Roadmap planning is indispensable part of Agile project management that represents second level of 5 levels of agile planning that any team should somehow cover. As a best practice suggests it needs to be done by product owner every ~2-6 months, depending on the intensity of development.

  This exercise makes sure that entire team understands direction, goals and vision of the product team, brings many benefits and speeds things up by creating shared clarity about future and maintains high focus on the “vector” PO gives.

Recently I’ve facilitated Roadmap planning session applying  two techniques: planning poker and story map. For those who want to get details of both techniques I would recommend  nice extract from Mike Cohn’s “Agile Estimating and Planning”: http://planningpoker.com/detail.html and this nice article at Jeff Pathon’s blog: http://www.agileproductdesign.com/blog/the_new_backlog.html.
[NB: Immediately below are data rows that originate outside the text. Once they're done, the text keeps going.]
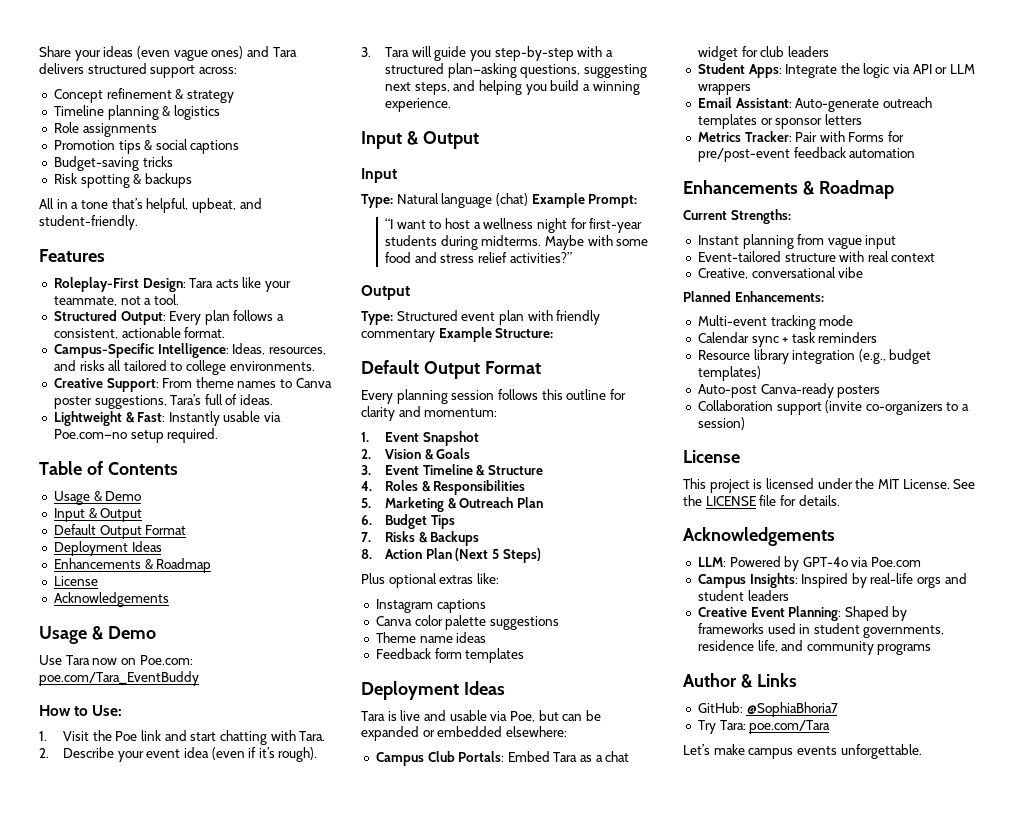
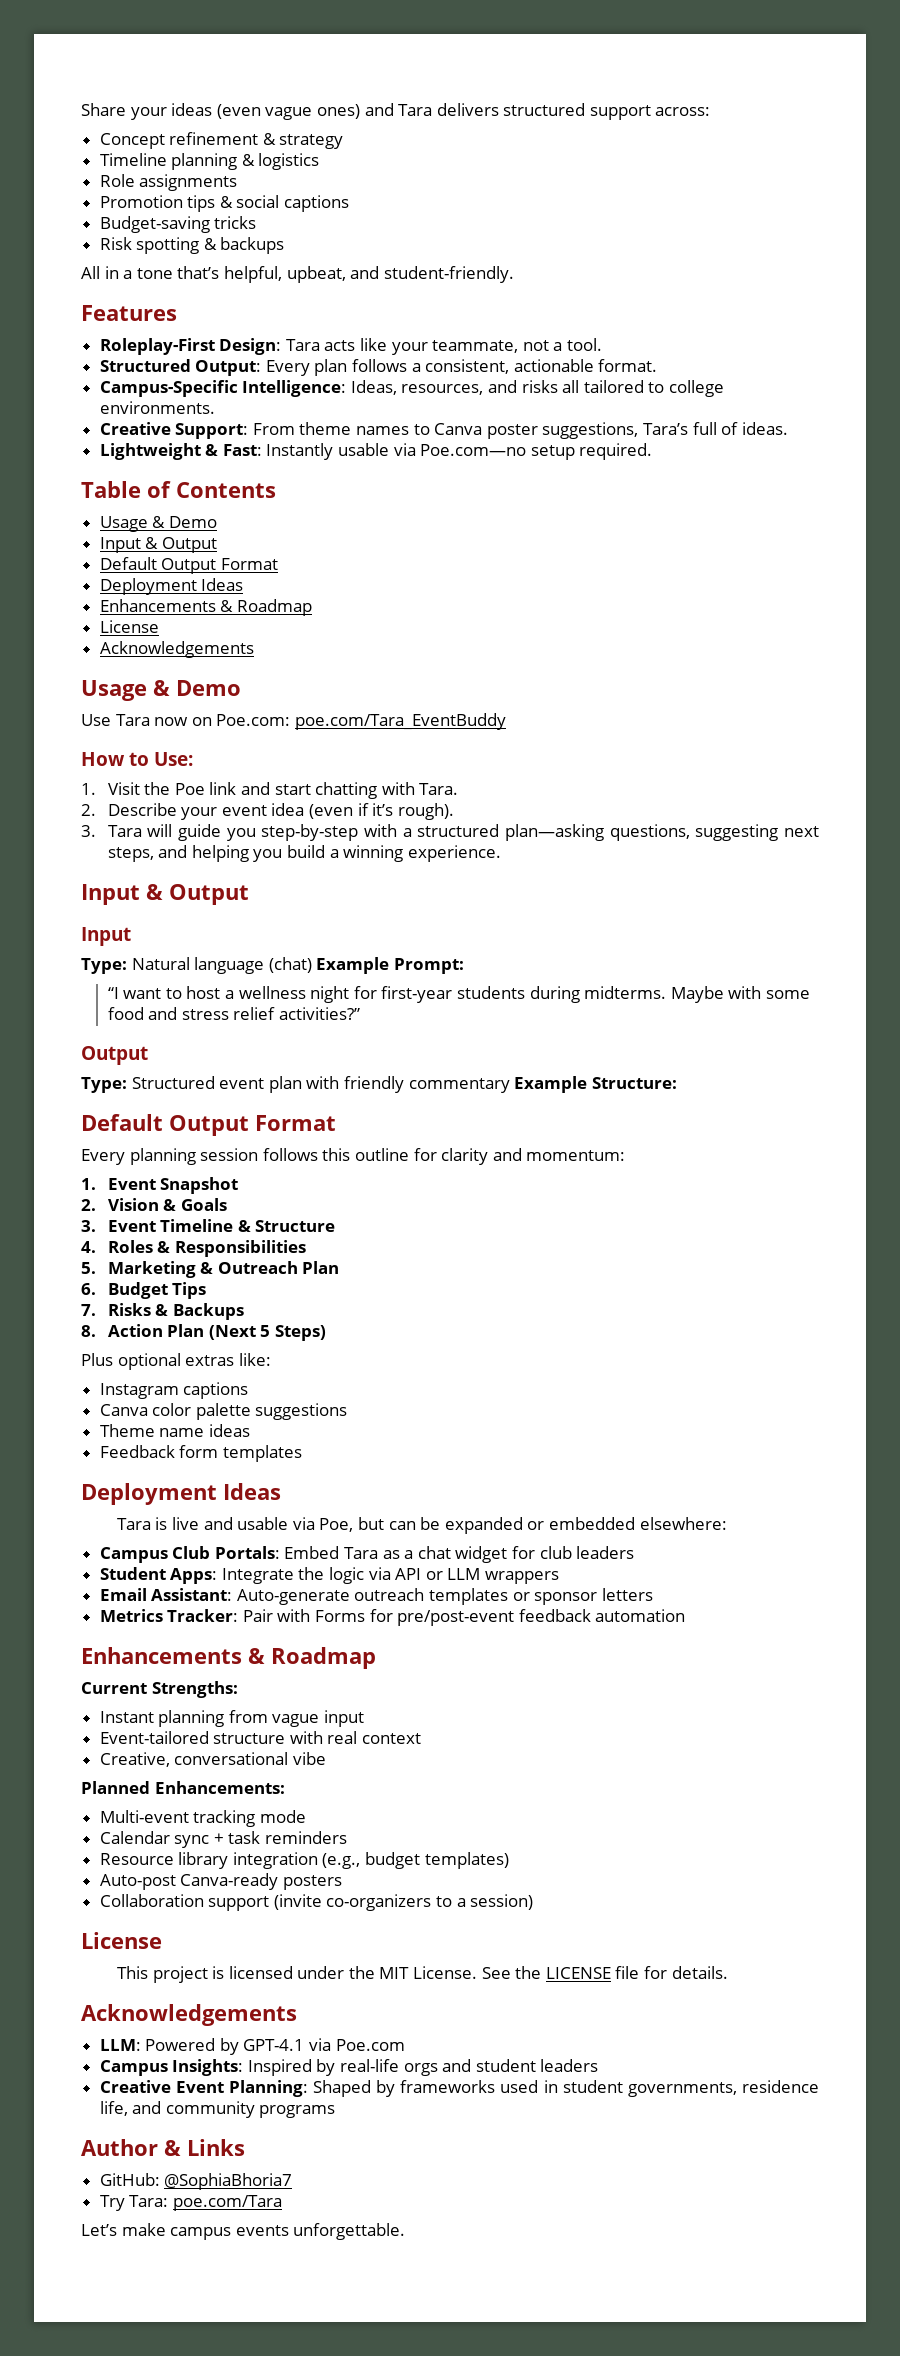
- LLM: Powered by GPT-4o via Poe.com
+ LLM: Powered by GPT-4.1 via Poe.com

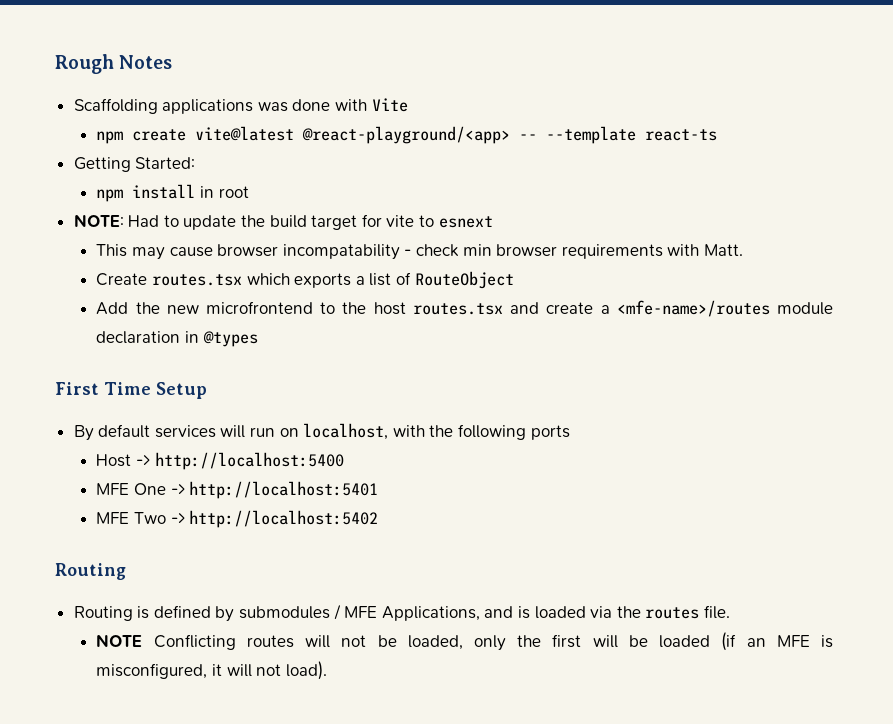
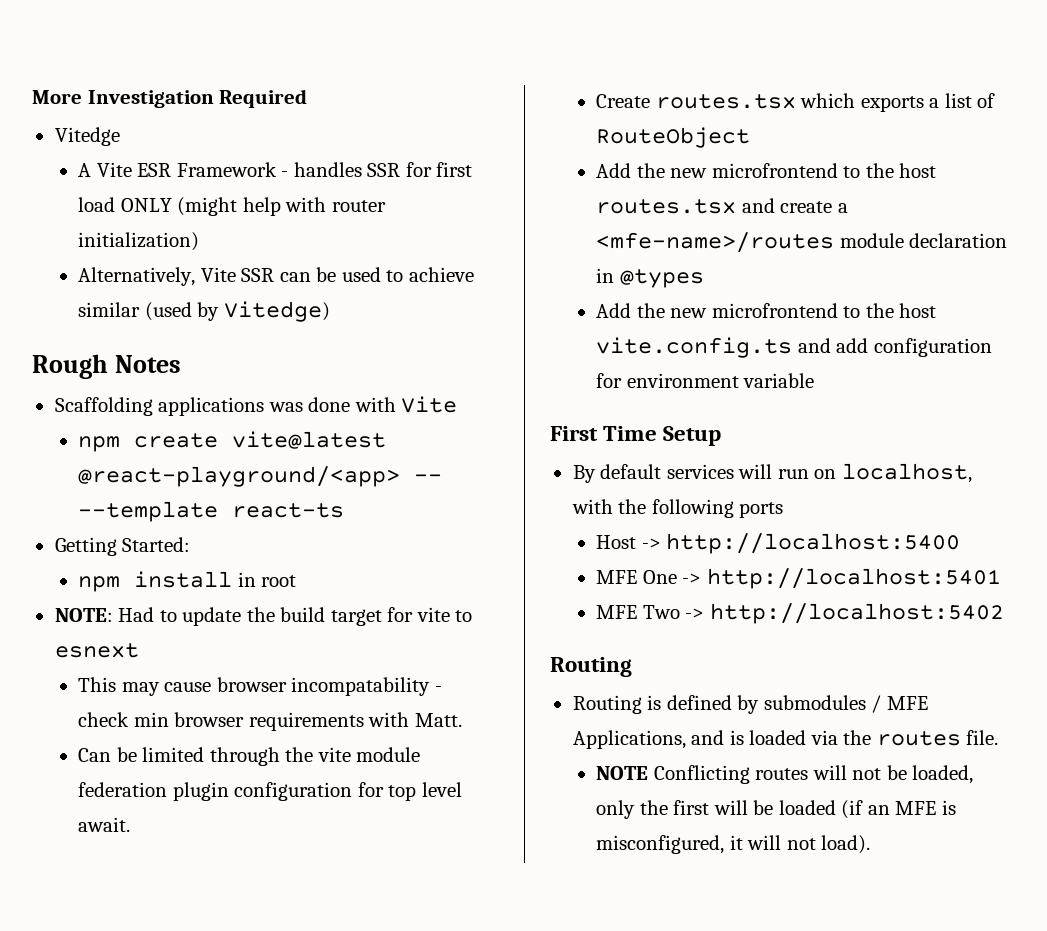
+ More Investigation Required
+ Vitedge
+ A Vite ESR Framework - handles SSR for first load ONLY (might help with router initialization)
+ Alternatively, Vite SSR can be used to achieve similar (used by Vitedge)
+ Can be limited through the vite module federation plugin configuration for top level await.
+ Add the new microfrontend to the host vite.config.ts and add configuration for environment variable

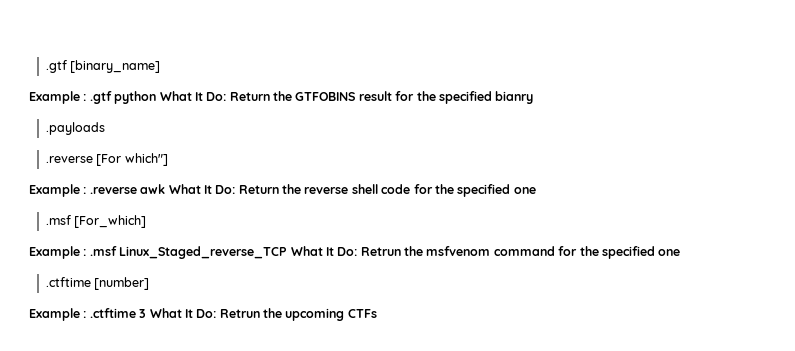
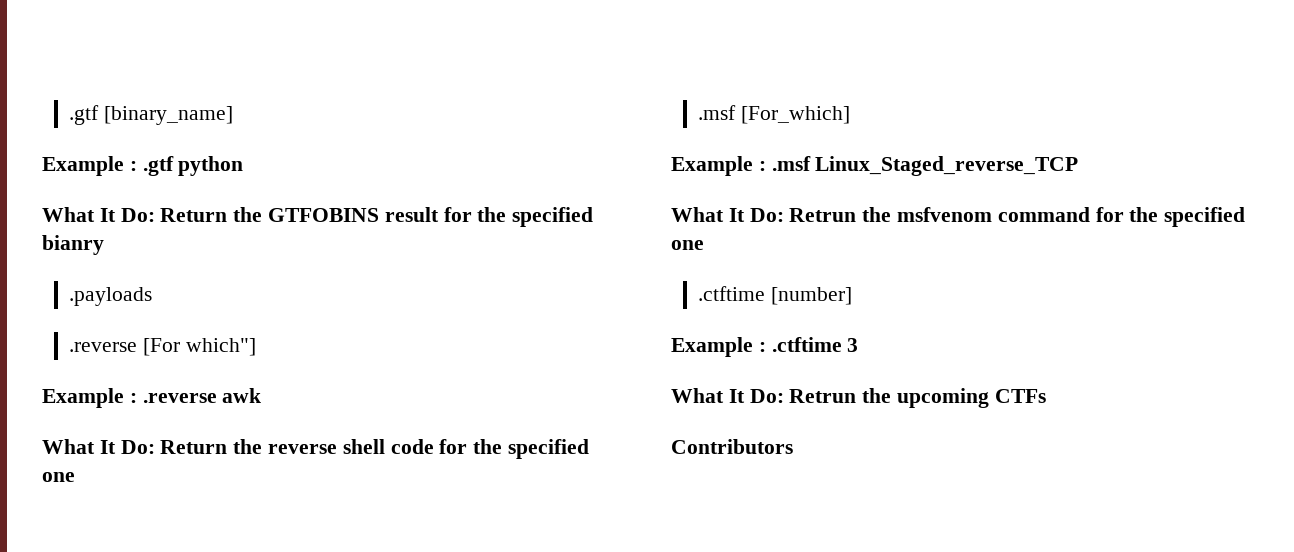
- Example : .gtf python What It Do: Return the GTFOBINS result for the specified bianry
+ Example : .gtf python
+ What It Do: Return the GTFOBINS result for the specified bianry
- Example : .reverse awk What It Do: Return the reverse shell code for the specified one
+ Example : .reverse awk
+ What It Do: Return the reverse shell code for the specified one
- Example : .msf Linux_Staged_reverse_TCP What It Do: Retrun the msfvenom command for the specified one
+ Example : .msf Linux_Staged_reverse_TCP
+ What It Do: Retrun the msfvenom command for the specified one
- Example : .ctftime 3 What It Do: Retrun the upcoming CTFs
+ Example : .ctftime 3
+ What It Do: Retrun the upcoming CTFs
+ Contributors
It was both interesting and challenging, especially since we’ve never try this before. It was great success since resulted in having clear, estimated and planed Roadmap for product fist steps.

Goals:

  • To share product roadmap and vision;
  • To make challenges and risks visible and clear and address them early;
  • To make approximate measurement the minimum required scope of the release of the product;
  • To predict possible release date range / manage product scope in the way to hit deadline;

Background/Preconditions:

  • PO prepared items (user stories and/or themes) written on index cards (one per card);
  • Items were grouped according to the story map (by corresponding key product functional areas);
  • Key area titles were stick to the glass wall at our big conference room;
  • Horizontal line was drawn to separate the first release content over the wall;
  • Scrum team in one room for 2 days;

Process:

  • PO presented key functional areas of the product being built, briefly describing what each area covers;
  • PO started presenting item after item, sticking on the corresponding map column of the wall, given priority he had in mind.
  • Team estimated item presented with planning poker.
  • When estimations were too different we’ve allowed 1 or 2 rounds of re-evaluations. Well, we did not played exact poker, since we were interested in the approximate estimations, so we took averaged estimations  (i.e. majority raised 5USP, some guys 8USP, 6 or 7 is taken as an average, more feeling-based);
  • As soon as a column was complete discussion on required minimum scope of the release content started and PO moves some items below/above “scope line” (also considering estimations and best guessing for ROI).
  • Moving on and on to the next product column and item after item of a story map;

Outcome:

As result of 2 days workshop we’ve manage to:

  • Gain shared clarity about what needs to be done to get product LIVE;
  • Identify biggest project risks and “hairy topics” with poker estimations (those had usually high estimates, more than 20 USP, clearly);
  • Agree on next steps (to start with risky but must-to-have items first);
  • Noticed dependencies among items and moved them up/down in the way to decrease them;
  • Estimate roadmap and predict delivery dates range (we’ve ended up having kind of 500 USP);

Estimations/Approximation:

  • On the level of details where items represent Themes rather than a requirements or stories according to the cone of uncertainty estimations vary from 0.8 to 1.25x factor. On the requirement/story level they also vary from 0.85 to 1.15x. Considering this I took an average  ratio, given the fact that some items were story sized, others were bigger (nice article that illustrates correlation between estimation accuracy and uncertainty from Agile101: http://agile101.net/2009/08/18/agile-estimation-and-the-cone-of-uncertainty/).
  • This number together with average team/historical velocity gave an idea of the range required to get product out within agreed scope;


Takeaways
:

  • Roadmap planning is a valuable and must to have regularly exercise;
  • It is both interesting and motivating for team members;
  • PO gains a lot of important insides about product that allows to manage release scope and prioritization to minimize risks and get to live ASAP;
  • Teams are enabled to plan more than  just in time architecture since bigger picture of the product becomes visible;
  • It shall be done outside of a sprint to guarantee 100% clear mind and focus;

P.S.: * many thanks to my CPO, would be impossible without his preparation and buy-in.